▶ **What you will do**
Reproduce the section of the listing that begins at the line containing "TEST_DIR in inference/3_create_sub.sh" and finishes at the line containing "a few minutes).". Include both end lines and nothing beyond them.

------------------------------------

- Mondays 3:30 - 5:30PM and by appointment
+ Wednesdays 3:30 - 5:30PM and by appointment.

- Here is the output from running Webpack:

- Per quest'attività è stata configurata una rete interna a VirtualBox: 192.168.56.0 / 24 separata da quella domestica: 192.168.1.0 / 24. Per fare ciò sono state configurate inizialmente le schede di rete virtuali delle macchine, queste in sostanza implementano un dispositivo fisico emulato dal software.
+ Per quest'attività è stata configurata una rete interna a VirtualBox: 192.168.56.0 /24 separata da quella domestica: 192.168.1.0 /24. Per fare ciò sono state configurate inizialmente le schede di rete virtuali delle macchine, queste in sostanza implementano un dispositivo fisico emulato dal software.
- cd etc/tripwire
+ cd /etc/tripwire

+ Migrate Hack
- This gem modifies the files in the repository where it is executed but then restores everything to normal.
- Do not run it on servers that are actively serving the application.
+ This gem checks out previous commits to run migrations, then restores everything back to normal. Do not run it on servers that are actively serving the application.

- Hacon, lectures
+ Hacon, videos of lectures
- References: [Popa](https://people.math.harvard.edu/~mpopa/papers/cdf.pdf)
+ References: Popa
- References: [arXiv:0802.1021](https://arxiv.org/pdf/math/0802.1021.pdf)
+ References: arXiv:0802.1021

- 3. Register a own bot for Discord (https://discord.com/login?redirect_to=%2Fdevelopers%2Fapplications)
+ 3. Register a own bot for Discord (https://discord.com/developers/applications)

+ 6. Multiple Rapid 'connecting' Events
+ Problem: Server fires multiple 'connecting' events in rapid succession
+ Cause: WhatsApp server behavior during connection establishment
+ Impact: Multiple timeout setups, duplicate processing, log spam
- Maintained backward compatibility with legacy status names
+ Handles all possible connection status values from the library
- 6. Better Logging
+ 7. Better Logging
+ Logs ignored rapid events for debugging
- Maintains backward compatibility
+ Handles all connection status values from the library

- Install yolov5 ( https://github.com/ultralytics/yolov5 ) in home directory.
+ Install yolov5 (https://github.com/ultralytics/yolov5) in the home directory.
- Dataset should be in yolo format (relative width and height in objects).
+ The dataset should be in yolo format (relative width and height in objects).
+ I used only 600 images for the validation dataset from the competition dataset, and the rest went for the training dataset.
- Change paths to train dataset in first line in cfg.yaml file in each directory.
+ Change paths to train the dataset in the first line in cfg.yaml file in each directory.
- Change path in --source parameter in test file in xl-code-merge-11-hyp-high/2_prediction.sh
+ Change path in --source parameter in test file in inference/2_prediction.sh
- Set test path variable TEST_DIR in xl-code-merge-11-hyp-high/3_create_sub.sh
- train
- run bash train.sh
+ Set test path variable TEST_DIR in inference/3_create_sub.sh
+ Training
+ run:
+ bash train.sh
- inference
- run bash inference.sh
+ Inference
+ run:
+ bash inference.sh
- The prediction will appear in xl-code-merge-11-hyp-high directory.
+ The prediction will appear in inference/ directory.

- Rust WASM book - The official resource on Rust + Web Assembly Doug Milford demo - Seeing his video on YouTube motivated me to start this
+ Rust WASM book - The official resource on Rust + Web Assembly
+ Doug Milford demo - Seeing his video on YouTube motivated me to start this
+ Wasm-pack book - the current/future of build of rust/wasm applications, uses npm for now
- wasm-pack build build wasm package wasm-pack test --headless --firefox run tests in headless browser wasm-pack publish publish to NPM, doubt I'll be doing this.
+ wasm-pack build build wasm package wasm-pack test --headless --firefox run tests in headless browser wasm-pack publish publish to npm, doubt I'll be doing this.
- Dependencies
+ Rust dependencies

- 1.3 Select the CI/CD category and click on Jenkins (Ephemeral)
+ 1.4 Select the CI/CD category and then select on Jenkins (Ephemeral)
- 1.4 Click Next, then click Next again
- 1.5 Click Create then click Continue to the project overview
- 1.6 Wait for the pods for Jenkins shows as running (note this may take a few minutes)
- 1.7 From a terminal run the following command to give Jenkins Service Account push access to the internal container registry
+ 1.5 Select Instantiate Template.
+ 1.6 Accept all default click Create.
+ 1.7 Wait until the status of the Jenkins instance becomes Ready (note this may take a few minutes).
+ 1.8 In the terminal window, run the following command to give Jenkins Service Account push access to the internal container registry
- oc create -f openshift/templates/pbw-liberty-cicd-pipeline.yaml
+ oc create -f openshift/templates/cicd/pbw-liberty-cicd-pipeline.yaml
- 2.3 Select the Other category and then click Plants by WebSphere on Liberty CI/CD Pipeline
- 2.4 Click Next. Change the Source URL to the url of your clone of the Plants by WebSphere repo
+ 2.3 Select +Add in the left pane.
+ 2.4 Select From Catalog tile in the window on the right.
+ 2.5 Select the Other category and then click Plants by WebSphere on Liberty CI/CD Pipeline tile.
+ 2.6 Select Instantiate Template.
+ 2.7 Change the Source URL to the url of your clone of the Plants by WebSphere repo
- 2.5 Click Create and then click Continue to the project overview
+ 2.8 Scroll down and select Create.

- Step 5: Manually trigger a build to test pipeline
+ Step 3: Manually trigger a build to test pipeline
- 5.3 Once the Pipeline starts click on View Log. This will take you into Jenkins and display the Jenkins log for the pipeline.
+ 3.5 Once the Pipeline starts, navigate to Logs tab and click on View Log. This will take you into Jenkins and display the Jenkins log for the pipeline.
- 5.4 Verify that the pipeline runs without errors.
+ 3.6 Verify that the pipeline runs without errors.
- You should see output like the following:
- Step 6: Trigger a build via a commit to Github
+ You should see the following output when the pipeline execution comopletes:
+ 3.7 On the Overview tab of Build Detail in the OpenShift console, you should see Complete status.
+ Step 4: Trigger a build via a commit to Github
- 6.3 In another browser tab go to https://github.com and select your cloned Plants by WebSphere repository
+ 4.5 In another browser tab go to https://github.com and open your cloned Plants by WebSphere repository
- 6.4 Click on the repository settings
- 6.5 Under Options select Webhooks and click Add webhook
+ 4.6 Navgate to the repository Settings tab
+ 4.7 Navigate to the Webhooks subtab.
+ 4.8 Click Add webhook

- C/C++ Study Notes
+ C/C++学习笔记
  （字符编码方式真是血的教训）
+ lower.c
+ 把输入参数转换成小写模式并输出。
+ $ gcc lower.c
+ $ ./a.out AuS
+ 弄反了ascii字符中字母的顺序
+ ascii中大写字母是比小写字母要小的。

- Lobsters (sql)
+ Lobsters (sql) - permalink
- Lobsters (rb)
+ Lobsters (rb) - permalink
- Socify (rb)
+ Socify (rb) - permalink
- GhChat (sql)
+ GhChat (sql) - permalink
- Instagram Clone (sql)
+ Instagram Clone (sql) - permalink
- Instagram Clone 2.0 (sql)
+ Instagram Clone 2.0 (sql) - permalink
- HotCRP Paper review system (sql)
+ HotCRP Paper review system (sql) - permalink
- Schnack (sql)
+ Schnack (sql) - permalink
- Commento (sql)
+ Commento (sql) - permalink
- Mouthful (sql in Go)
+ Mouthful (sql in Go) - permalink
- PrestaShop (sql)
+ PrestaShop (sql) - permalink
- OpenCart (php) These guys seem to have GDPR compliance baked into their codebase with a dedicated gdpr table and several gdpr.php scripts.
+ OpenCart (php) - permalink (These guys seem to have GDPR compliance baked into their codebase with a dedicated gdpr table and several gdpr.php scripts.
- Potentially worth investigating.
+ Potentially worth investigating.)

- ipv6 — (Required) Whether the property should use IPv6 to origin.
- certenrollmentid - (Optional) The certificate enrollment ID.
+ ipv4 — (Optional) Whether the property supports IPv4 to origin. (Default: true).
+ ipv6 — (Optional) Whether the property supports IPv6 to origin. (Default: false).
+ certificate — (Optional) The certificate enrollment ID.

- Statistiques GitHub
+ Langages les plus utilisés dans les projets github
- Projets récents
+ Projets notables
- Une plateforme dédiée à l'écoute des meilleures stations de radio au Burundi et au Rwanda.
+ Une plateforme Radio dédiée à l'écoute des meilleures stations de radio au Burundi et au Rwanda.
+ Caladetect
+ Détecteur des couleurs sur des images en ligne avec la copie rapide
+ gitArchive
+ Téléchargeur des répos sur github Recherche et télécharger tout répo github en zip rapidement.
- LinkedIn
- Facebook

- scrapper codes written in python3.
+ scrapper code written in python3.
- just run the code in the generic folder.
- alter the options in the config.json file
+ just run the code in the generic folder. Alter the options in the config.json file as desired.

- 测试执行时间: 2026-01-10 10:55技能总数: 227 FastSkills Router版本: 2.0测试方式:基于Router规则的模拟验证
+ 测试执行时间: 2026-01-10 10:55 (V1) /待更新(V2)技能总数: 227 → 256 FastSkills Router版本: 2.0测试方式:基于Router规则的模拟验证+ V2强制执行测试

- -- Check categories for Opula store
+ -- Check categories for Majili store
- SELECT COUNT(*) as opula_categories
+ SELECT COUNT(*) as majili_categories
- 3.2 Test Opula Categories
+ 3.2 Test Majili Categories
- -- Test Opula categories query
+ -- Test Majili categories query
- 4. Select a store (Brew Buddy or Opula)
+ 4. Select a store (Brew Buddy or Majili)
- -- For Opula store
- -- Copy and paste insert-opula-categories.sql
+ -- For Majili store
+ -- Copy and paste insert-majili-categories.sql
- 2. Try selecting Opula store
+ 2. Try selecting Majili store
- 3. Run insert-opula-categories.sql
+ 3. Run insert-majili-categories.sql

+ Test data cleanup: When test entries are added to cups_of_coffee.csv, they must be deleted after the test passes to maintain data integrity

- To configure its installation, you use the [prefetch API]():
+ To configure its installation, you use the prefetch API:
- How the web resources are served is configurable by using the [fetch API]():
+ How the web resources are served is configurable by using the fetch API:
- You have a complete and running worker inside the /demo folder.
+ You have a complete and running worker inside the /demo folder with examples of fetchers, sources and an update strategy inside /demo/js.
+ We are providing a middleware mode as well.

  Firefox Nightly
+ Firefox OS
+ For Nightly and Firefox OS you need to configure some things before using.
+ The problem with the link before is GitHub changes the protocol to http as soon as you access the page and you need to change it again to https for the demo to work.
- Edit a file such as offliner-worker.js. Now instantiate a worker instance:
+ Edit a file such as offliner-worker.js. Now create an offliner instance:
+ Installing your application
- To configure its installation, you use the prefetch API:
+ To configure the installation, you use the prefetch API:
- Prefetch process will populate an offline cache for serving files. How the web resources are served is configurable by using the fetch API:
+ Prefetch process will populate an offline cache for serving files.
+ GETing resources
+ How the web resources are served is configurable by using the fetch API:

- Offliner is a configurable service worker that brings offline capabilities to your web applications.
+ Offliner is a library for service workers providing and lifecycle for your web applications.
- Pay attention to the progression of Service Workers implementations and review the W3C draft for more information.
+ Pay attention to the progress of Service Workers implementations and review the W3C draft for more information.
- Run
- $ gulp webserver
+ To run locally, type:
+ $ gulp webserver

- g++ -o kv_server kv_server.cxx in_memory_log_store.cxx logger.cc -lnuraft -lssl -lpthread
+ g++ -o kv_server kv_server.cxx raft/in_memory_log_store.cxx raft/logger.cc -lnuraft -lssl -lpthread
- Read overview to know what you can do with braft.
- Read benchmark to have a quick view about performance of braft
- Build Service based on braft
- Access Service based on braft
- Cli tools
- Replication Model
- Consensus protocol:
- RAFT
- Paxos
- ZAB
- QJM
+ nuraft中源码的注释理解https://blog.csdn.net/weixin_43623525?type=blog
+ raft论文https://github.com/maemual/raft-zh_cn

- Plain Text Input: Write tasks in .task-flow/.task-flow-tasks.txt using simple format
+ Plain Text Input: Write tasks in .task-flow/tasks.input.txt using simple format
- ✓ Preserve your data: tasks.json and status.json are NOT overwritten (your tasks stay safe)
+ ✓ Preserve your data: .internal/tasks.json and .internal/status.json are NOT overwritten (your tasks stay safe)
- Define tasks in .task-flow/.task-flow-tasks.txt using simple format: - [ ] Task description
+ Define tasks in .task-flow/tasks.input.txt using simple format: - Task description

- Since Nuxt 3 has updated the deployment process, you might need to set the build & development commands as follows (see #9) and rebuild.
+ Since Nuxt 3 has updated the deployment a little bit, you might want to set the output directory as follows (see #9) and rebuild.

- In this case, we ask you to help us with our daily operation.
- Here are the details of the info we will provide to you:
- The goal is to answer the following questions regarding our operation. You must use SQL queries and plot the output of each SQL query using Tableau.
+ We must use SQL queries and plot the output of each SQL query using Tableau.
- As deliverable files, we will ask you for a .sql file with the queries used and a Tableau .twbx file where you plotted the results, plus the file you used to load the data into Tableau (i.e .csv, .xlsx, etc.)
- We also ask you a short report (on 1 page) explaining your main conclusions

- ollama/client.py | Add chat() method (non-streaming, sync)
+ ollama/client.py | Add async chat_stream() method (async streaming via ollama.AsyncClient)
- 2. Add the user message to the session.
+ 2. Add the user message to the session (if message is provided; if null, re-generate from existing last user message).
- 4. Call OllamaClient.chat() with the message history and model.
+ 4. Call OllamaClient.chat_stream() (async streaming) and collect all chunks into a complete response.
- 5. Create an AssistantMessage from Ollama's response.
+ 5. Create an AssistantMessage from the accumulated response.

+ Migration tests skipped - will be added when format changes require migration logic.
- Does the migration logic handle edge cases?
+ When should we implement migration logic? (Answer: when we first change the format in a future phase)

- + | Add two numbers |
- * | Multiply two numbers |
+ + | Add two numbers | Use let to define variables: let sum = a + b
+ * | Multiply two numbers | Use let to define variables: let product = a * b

------------------------------------

▶ **Task output**
+ Set test path variable TEST_DIR in inference/3_create_sub.sh
+ Training
+ run:
+ bash train.sh
- inference
- run bash inference.sh
+ Inference
+ run:
+ bash inference.sh
- The prediction will appear in xl-code-merge-11-hyp-high directory.
+ The prediction will appear in inference/ directory.

- Rust WASM book - The official resource on Rust + Web Assembly Doug Milford demo - Seeing his video on YouTube motivated me to start this
+ Rust WASM book - The official resource on Rust + Web Assembly
+ Doug Milford demo - Seeing his video on YouTube motivated me to start this
+ Wasm-pack book - the current/future of build of rust/wasm applications, uses npm for now
- wasm-pack build build wasm package wasm-pack test --headless --firefox run tests in headless browser wasm-pack publish publish to NPM, doubt I'll be doing this.
+ wasm-pack build build wasm package wasm-pack test --headless --firefox run tests in headless browser wasm-pack publish publish to npm, doubt I'll be doing this.
- Dependencies
+ Rust dependencies

- 1.3 Select the CI/CD category and click on Jenkins (Ephemeral)
+ 1.4 Select the CI/CD category and then select on Jenkins (Ephemeral)
- 1.4 Click Next, then click Next again
- 1.5 Click Create then click Continue to the project overview
- 1.6 Wait for the pods for Jenkins shows as running (note this may take a few minutes)
- 1.7 From a terminal run the following command to give Jenkins Service Account push access to the internal container registry
+ 1.5 Select Instantiate Template.
+ 1.6 Accept all default click Create.
+ 1.7 Wait until the status of the Jenkins instance becomes Ready (note this may take a few minutes).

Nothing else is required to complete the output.